The following parts are structured as follows:
Section 2 presents the material and method section which describes the MLS datasets used in this study and the MMS for collecting the data.
Section 3 presents the algorithm description section which elaborates on the method developed for detecting MPR in MLS point cloud.
Section 4 presents an application where the developed method was used to detect MPR in two MLS datasets. Finally,
Section 5 presents our conclusions and the study limitations.
5. Concluding Remarks
This paper has proposed a solution for automated detection and measurement of road’s missing point regions in mobile laser scanning data. The effectiveness of the method was demonstrated using tests on two MLS datasets. The results show that the method can identify and locate MPR correctly within ROI. In addition, five properties of MPR were quantitatively measured and developed into graphics using the proposed approach, which helps better understand morphological features of MPR and paves the way for future investigation into how MPR features are related to the RIL issue. The ANOVA tests suggest that there is an optimal ε-value regarding detection of MPR in MLS data using the proposed approach.
Some issues remain to be addressed in future research. The developed approach relies on vehicle trajectory data. In this study, the measuring vehicle traces the road axis carefully by remaining in the same lane during data collection, but there is a possibility that the vehicle must shift to another lane for turning or passing maneuvers.

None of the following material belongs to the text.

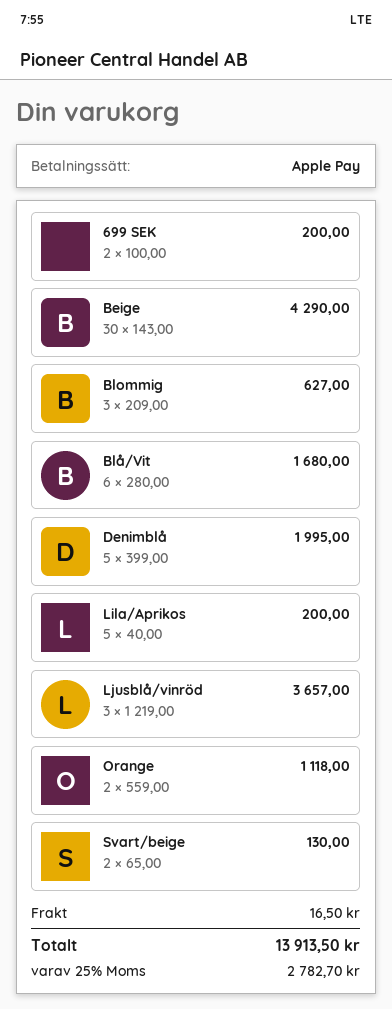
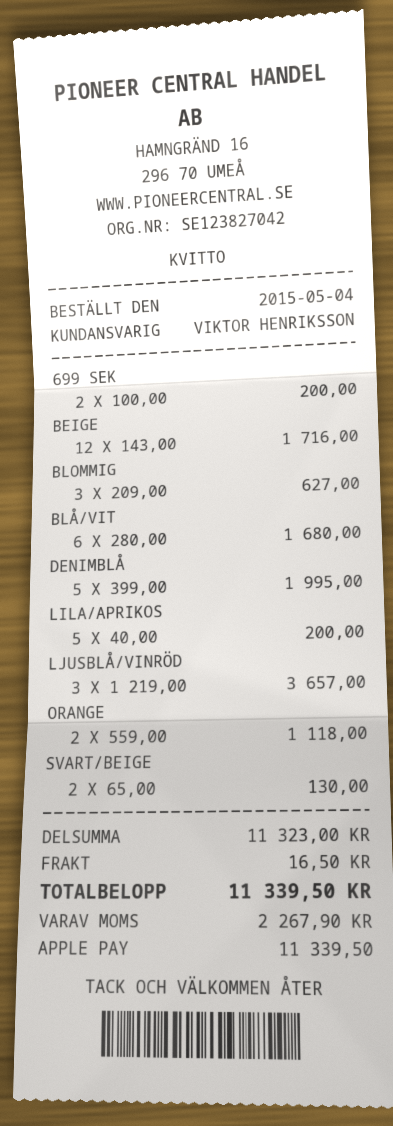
Beige: 30 x 143.00 = 4290.00 -> 12 x 143.00 = 1716.00
tax: 2782.70 -> 2267.90
total: 13913.50 -> 11339.50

In these cases, the extracted ROI may not be exactly the road area. Further research to estimate the adverse effect of using vehicle path as a substitute for the road axis is needed. Also, the proposed method extracted the road area from the MLS point cloud using the scan-angle thresholds, while in some MMS, more than one laser scanners are used (e.g., Trimble MX-9), which may degrade the accuracy of the extracted road area. A more robust method for delineating the road area in MLS data for MPR detections is expected to be developed in the future.
As previously mentioned, the detection of MPR in MLS data is a first step for investigating the relationship between MPR properties and RIL. Although the RIL issue can be estimated by determining whether important road features fall inside MPR in some contexts, when the road furniture data are missing or road information concerned is a parameter (e.g., road curve radius), such an estimation is impracticable. Therefore, it is meaningful to find the specific parameters that can serve as effective indicators of RIL in future research. This would help to directly determine from MPR parameters whether RIL is significant.